### Instructions to follow
Please repeat the data exactly. Any picture in it stays out.

Change detection outputs

--

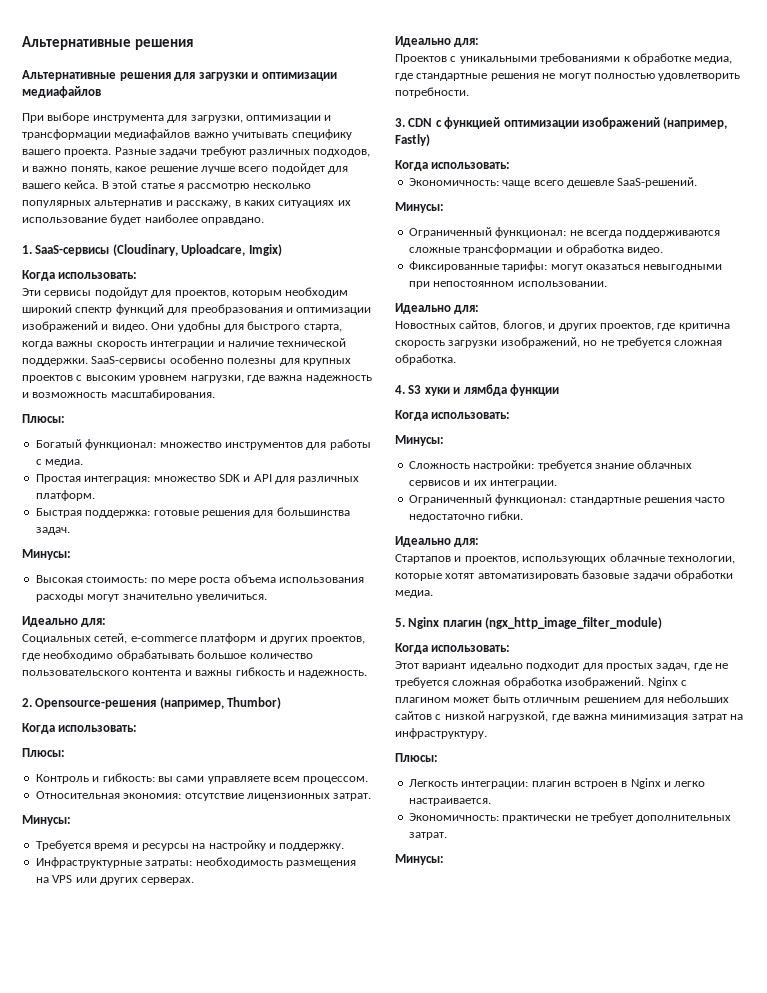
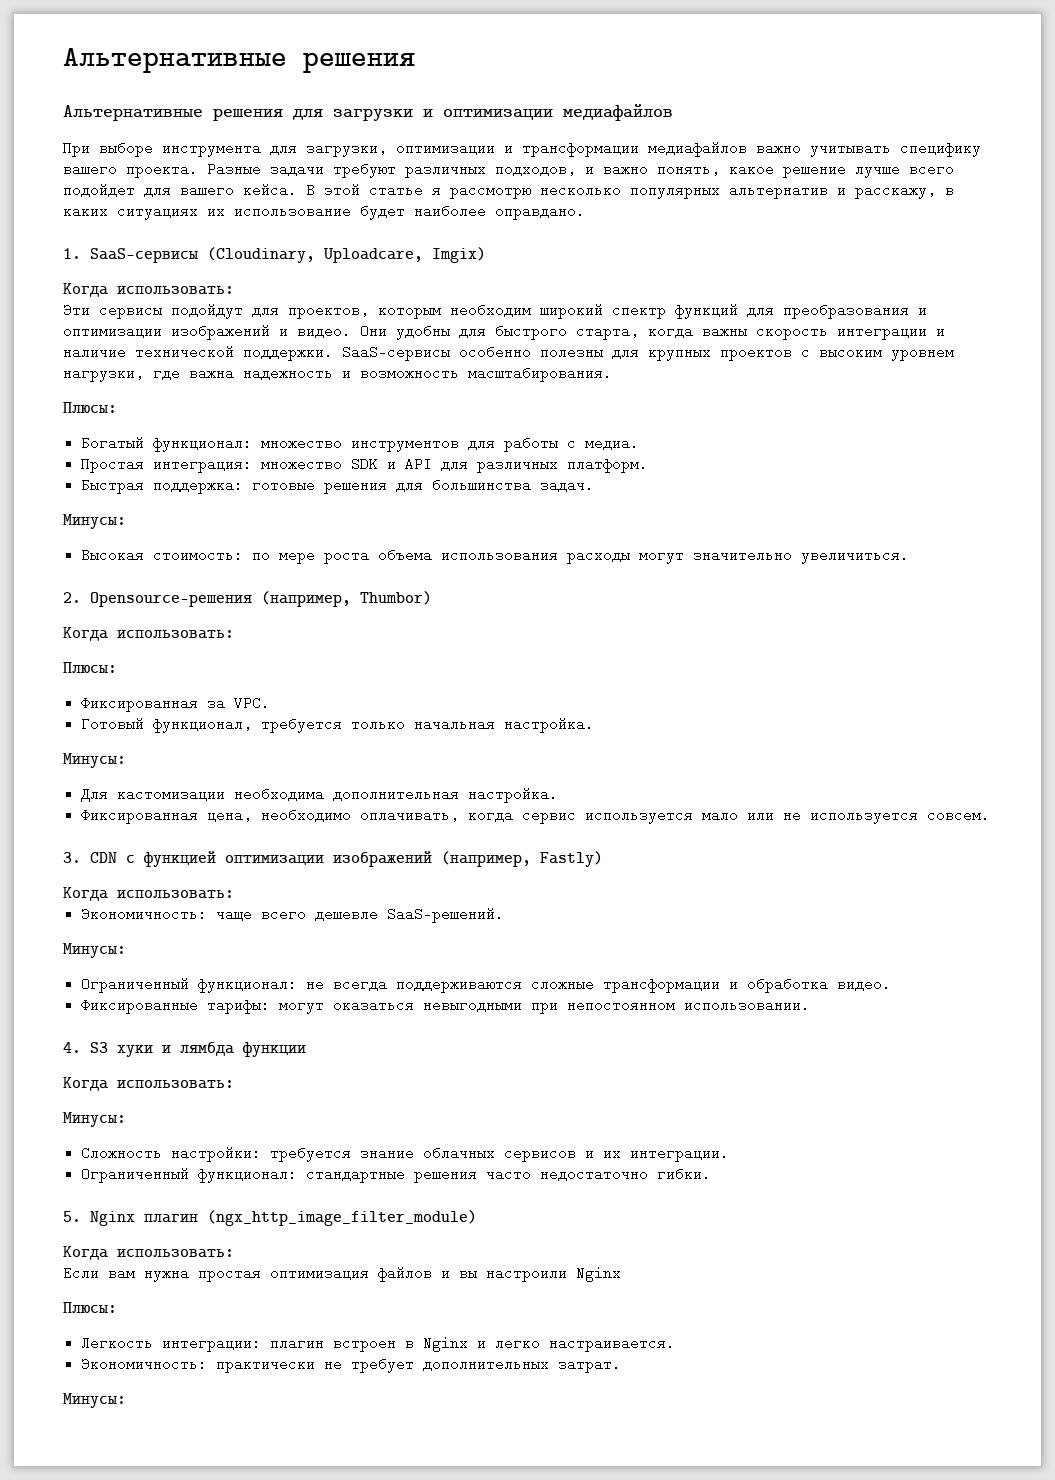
  Высокая стоимость: по мере роста объема использования расходы могут значительно увеличиться.
- Идеально для:
- Социальных сетей, e-commerce платформ и других проектов, где необходимо обрабатывать большое количество пользовательского контента и важны гибкость и надежность.
- Контроль и гибкость: вы сами управляете всем процессом.
- Относительная экономия: отсутствие лицензионных затрат.
+ Фиксированная за VPC.
+ Готовый функционал, требуется только начальная настройка.
  Минусы:
- Требуется время и ресурсы на настройку и поддержку.
- Инфраструктурные затраты: необходимость размещения на VPS или других серверах.
- Идеально для:
- Проектов с уникальными требованиями к обработке медиа, где стандартные решения не могут полностью удовлетворить потребности.
+ Для кастомизации необходима дополнительная настройка.
+ Фиксированная цена, необходимо оплачивать, когда сервис используется мало или не используется совсем.
  Фиксированные тарифы: могут оказаться невыгодными при непостоянном использовании.
- Идеально для:
- Новостных сайтов, блогов, и других проектов, где критична скорость загрузки изображений, но не требуется сложная обработка.
  Ограниченный функционал: стандартные решения часто недостаточно гибки.
- Идеально для:
- Стартапов и проектов, использующих облачные технологии, которые хотят автоматизировать базовые задачи обработки медиа.
- Этот вариант идеально подходит для простых задач, где не требуется сложная обработка изображений. Nginx с плагином может быть отличным решением для небольших сайтов с низкой нагрузкой, где важна минимизация затрат на инфраструктуру.
+ Если вам нужна простая оптимизация файлов и вы настроили Nginx

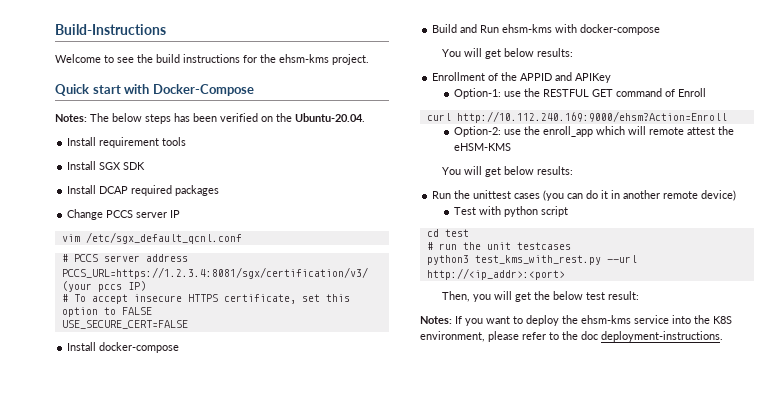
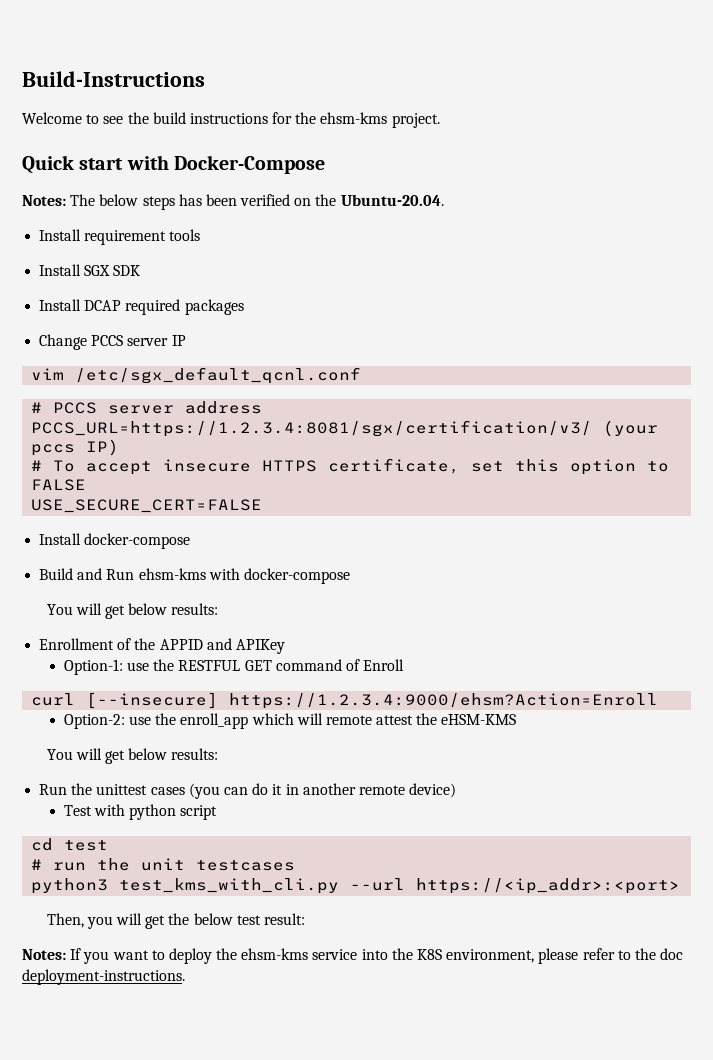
- curl http://10.112.240.169:9000/ehsm?Action=Enroll
+ curl [--insecure] https://1.2.3.4:9000/ehsm?Action=Enroll
- python3 test_kms_with_rest.py --url http://<ip_addr>:<port>
+ python3 test_kms_with_cli.py --url https://<ip_addr>:<port>

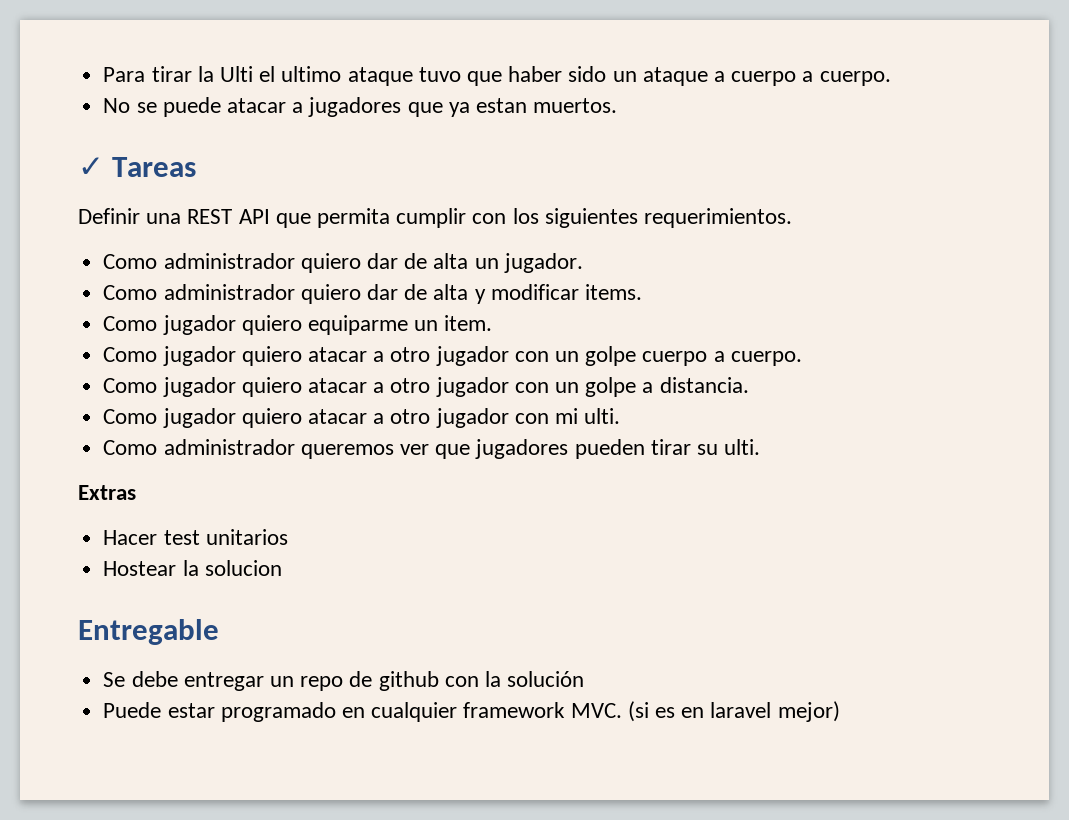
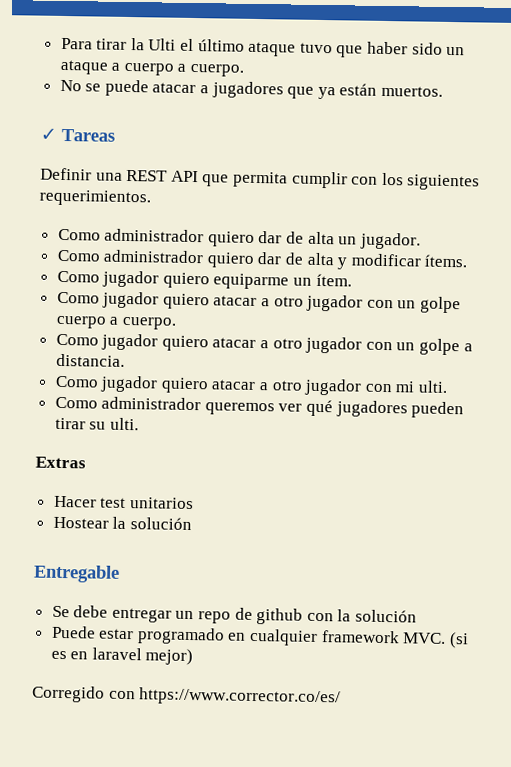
- Para tirar la Ulti el ultimo ataque tuvo que haber sido un ataque a cuerpo a cuerpo.
+ Para tirar la Ulti el último ataque tuvo que haber sido un ataque a cuerpo a cuerpo.
- No se puede atacar a jugadores que ya estan muertos.
+ No se puede atacar a jugadores que ya están muertos.
- Como administrador quiero dar de alta y modificar items.
+ Como administrador quiero dar de alta y modificar ítems.
- Como jugador quiero equiparme un item.
+ Como jugador quiero equiparme un ítem.
- Como administrador queremos ver que jugadores pueden tirar su ulti.
+ Como administrador queremos ver qué jugadores pueden tirar su ulti.
- Hostear la solucion
+ Hostear la solución
+ Corregido con https://www.corrector.co/es/

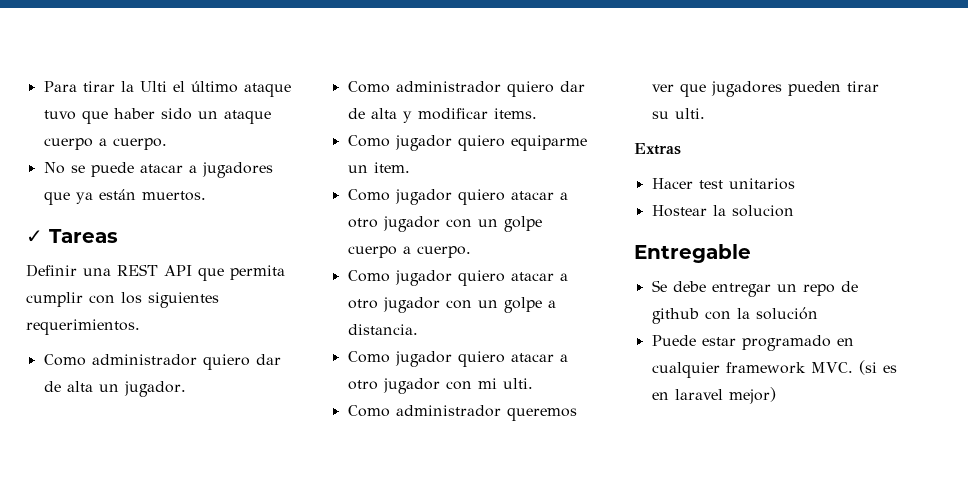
- Para tirar la Ulti el último ataque tuvo que haber sido un ataque a cuerpo a cuerpo.
+ Para tirar la Ulti el último ataque tuvo que haber sido un ataque cuerpo a cuerpo.
- Como administrador quiero dar de alta y modificar ítems.
+ Como administrador quiero dar de alta y modificar items.
- Como jugador quiero equiparme un ítem.
+ Como jugador quiero equiparme un item.
- Como administrador queremos ver qué jugadores pueden tirar su ulti.
+ Como administrador queremos ver que jugadores pueden tirar su ulti.
- Hostear la solución
+ Hostear la solucion
- Corregido con https://www.corrector.co/es/

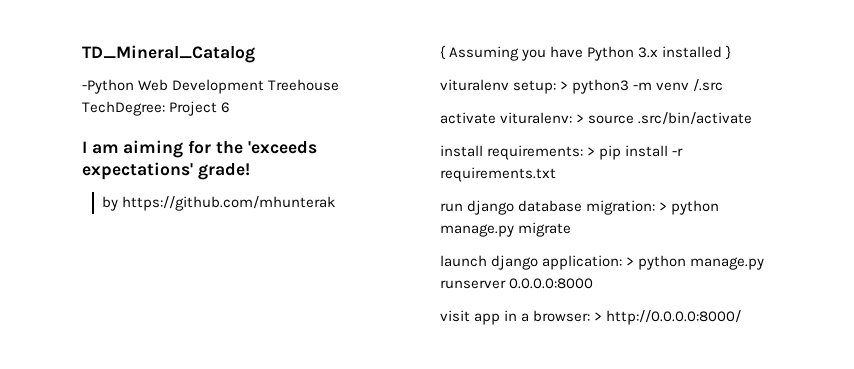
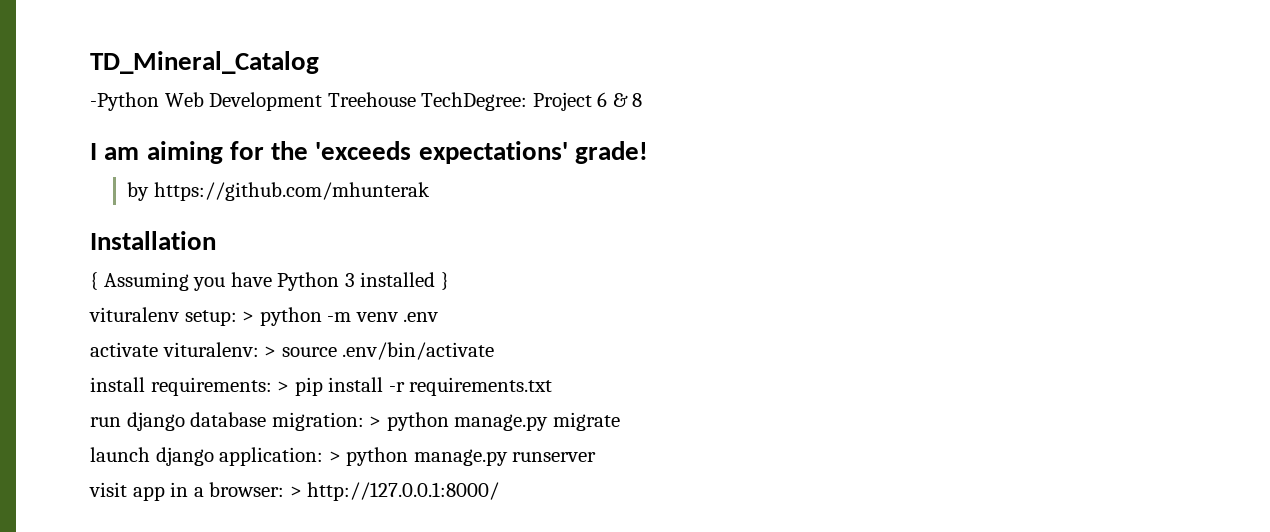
- -Python Web Development Treehouse TechDegree: Project 6
+ -Python Web Development Treehouse TechDegree: Project 6 & 8
+ Installation
- { Assuming you have Python 3.x installed }
+ { Assuming you have Python 3 installed }
- vituralenv setup: > python3 -m venv /.src
+ vituralenv setup: > python -m venv .env
- activate vituralenv: > source .src/bin/activate
+ activate vituralenv: > source .env/bin/activate
- launch django application: > python manage.py runserver 0.0.0.0:8000
+ launch django application: > python manage.py runserver
- visit app in a browser: > http://0.0.0.0:8000/
+ visit app in a browser: > http://127.0.0.1:8000/

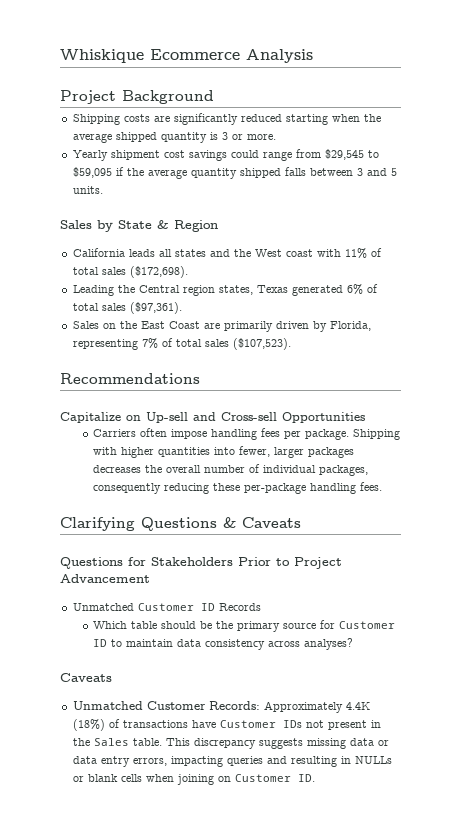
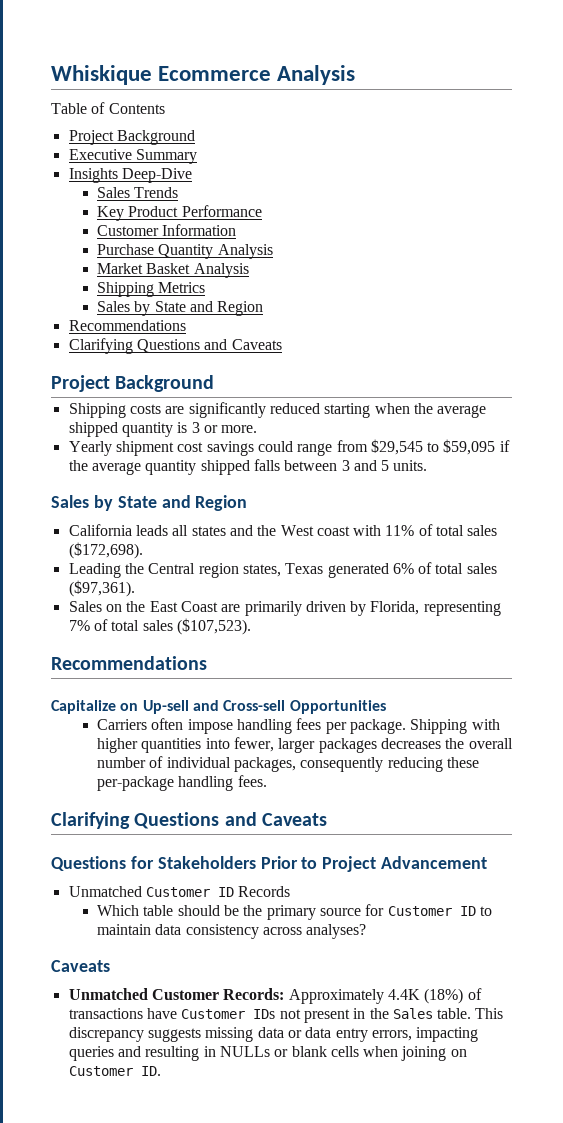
+ Table of Contents
+ Project Background
+ Executive Summary
+ Insights Deep-Dive
+ Sales Trends
+ Key Product Performance
+ Customer Information
+ Purchase Quantity Analysis
+ Market Basket Analysis
+ Shipping Metrics
+ Sales by State and Region
+ Recommendations
+ Clarifying Questions and Caveats
  Yearly shipment cost savings could range from $29,545 to $59,095 if the average quantity shipped falls between 3 and 5 units.
- Sales by State & Region
+ Sales by State and Region
  Shipping with higher quantities into fewer, larger packages decreases the overall number of individual packages, consequently reducing these per-package handling fees.
- Clarifying Questions & Caveats
+ Clarifying Questions and Caveats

--

### Answer to the exercise
  Высокая стоимость: по мере роста объема использования расходы могут значительно увеличиться.
- Идеально для:
- Социальных сетей, e-commerce платформ и других проектов, где необходимо обрабатывать большое количество пользовательского контента и важны гибкость и надежность.
- Контроль и гибкость: вы сами управляете всем процессом.
- Относительная экономия: отсутствие лицензионных затрат.
+ Фиксированная за VPC.
+ Готовый функционал, требуется только начальная настройка.
  Минусы:
- Требуется время и ресурсы на настройку и поддержку.
- Инфраструктурные затраты: необходимость размещения на VPS или других серверах.
- Идеально для:
- Проектов с уникальными требованиями к обработке медиа, где стандартные решения не могут полностью удовлетворить потребности.
+ Для кастомизации необходима дополнительная настройка.
+ Фиксированная цена, необходимо оплачивать, когда сервис используется мало или не используется совсем.
  Фиксированные тарифы: могут оказаться невыгодными при непостоянном использовании.
- Идеально для:
- Новостных сайтов, блогов, и других проектов, где критична скорость загрузки изображений, но не требуется сложная обработка.
  Ограниченный функционал: стандартные решения часто недостаточно гибки.
- Идеально для:
- Стартапов и проектов, использующих облачные технологии, которые хотят автоматизировать базовые задачи обработки медиа.
- Этот вариант идеально подходит для простых задач, где не требуется сложная обработка изображений. Nginx с плагином может быть отличным решением для небольших сайтов с низкой нагрузкой, где важна минимизация затрат на инфраструктуру.
+ Если вам нужна простая оптимизация файлов и вы настроили Nginx

- curl http://10.112.240.169:9000/ehsm?Action=Enroll
+ curl [--insecure] https://1.2.3.4:9000/ehsm?Action=Enroll
- python3 test_kms_with_rest.py --url http://<ip_addr>:<port>
+ python3 test_kms_with_cli.py --url https://<ip_addr>:<port>

- Para tirar la Ulti el ultimo ataque tuvo que haber sido un ataque a cuerpo a cuerpo.
+ Para tirar la Ulti el último ataque tuvo que haber sido un ataque a cuerpo a cuerpo.
- No se puede atacar a jugadores que ya estan muertos.
+ No se puede atacar a jugadores que ya están muertos.
- Como administrador quiero dar de alta y modificar items.
+ Como administrador quiero dar de alta y modificar ítems.
- Como jugador quiero equiparme un item.
+ Como jugador quiero equiparme un ítem.
- Como administrador queremos ver que jugadores pueden tirar su ulti.
+ Como administrador queremos ver qué jugadores pueden tirar su ulti.
- Hostear la solucion
+ Hostear la solución
+ Corregido con https://www.corrector.co/es/

- Para tirar la Ulti el último ataque tuvo que haber sido un ataque a cuerpo a cuerpo.
+ Para tirar la Ulti el último ataque tuvo que haber sido un ataque cuerpo a cuerpo.
- Como administrador quiero dar de alta y modificar ítems.
+ Como administrador quiero dar de alta y modificar items.
- Como jugador quiero equiparme un ítem.
+ Como jugador quiero equiparme un item.
- Como administrador queremos ver qué jugadores pueden tirar su ulti.
+ Como administrador queremos ver que jugadores pueden tirar su ulti.
- Hostear la solución
+ Hostear la solucion
- Corregido con https://www.corrector.co/es/

- -Python Web Development Treehouse TechDegree: Project 6
+ -Python Web Development Treehouse TechDegree: Project 6 & 8
+ Installation
- { Assuming you have Python 3.x installed }
+ { Assuming you have Python 3 installed }
- vituralenv setup: > python3 -m venv /.src
+ vituralenv setup: > python -m venv .env
- activate vituralenv: > source .src/bin/activate
+ activate vituralenv: > source .env/bin/activate
- launch django application: > python manage.py runserver 0.0.0.0:8000
+ launch django application: > python manage.py runserver
- visit app in a browser: > http://0.0.0.0:8000/
+ visit app in a browser: > http://127.0.0.1:8000/

+ Table of Contents
+ Project Background
+ Executive Summary
+ Insights Deep-Dive
+ Sales Trends
+ Key Product Performance
+ Customer Information
+ Purchase Quantity Analysis
+ Market Basket Analysis
+ Shipping Metrics
+ Sales by State and Region
+ Recommendations
+ Clarifying Questions and Caveats
  Yearly shipment cost savings could range from $29,545 to $59,095 if the average quantity shipped falls between 3 and 5 units.
- Sales by State & Region
+ Sales by State and Region
  Shipping with higher quantities into fewer, larger packages decreases the overall number of individual packages, consequently reducing these per-package handling fees.
- Clarifying Questions & Caveats
+ Clarifying Questions and Caveats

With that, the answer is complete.